RECORDS SUPPLIED:
Segment Open
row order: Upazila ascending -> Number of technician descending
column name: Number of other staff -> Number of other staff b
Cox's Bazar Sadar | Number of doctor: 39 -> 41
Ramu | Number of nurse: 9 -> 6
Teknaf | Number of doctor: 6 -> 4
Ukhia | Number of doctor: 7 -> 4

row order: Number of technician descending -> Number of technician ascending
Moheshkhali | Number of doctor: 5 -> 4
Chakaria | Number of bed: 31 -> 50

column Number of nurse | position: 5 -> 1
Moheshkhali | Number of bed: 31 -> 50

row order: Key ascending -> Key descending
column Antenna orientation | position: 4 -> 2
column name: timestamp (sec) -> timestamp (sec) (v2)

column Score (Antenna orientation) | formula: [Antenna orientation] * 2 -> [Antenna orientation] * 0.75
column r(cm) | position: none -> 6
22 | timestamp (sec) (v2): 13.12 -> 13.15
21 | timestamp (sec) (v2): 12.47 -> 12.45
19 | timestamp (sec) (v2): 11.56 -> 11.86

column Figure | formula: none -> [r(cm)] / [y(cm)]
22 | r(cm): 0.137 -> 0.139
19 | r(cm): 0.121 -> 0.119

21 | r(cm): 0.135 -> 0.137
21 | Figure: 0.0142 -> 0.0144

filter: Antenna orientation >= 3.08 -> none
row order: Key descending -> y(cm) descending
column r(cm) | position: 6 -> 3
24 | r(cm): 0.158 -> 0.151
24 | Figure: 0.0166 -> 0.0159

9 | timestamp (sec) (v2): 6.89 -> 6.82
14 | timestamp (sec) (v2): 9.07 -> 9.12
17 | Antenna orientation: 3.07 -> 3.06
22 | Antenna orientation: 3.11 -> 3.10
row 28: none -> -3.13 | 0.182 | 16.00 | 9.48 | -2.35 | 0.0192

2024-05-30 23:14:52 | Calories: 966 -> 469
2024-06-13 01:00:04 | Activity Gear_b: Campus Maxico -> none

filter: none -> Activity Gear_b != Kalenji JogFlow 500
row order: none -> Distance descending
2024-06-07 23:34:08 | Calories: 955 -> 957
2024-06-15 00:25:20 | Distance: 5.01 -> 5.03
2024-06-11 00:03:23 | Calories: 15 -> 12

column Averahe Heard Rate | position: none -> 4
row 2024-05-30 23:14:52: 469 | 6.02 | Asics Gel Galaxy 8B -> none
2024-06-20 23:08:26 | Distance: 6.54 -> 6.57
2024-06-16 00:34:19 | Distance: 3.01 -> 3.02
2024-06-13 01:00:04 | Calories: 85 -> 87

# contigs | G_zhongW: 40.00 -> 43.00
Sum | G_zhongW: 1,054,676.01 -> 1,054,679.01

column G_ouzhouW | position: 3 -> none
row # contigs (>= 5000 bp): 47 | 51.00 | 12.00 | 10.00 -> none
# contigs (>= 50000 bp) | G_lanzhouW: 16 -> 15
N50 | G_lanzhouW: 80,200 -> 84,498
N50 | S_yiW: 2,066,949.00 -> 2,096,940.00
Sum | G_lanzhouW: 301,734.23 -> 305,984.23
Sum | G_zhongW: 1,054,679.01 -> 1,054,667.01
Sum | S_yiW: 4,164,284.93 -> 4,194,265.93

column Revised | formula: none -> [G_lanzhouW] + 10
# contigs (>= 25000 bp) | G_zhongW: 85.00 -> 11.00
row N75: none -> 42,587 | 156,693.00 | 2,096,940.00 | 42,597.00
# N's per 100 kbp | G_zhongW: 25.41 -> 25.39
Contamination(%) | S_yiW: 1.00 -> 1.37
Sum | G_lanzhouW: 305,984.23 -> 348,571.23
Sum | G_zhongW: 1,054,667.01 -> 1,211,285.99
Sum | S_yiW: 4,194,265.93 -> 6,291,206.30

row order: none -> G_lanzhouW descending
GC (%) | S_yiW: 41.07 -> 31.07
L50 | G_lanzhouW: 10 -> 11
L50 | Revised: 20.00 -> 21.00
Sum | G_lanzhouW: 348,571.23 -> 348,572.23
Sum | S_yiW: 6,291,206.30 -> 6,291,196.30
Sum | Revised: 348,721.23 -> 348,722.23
Segment Closed
WHAT THE EXERCISE ASKS: Everything from the line with "row order: none -> G_lanzhouW descending" to the end of the listing above needs to be duplicated exactly, both end lines included, with nothing more.

RESULT OF THIS EXERCISE:
row order: none -> G_lanzhouW descending
GC (%) | S_yiW: 41.07 -> 31.07
L50 | G_lanzhouW: 10 -> 11
L50 | Revised: 20.00 -> 21.00
Sum | G_lanzhouW: 348,571.23 -> 348,572.23
Sum | S_yiW: 6,291,206.30 -> 6,291,196.30
Sum | Revised: 348,721.23 -> 348,722.23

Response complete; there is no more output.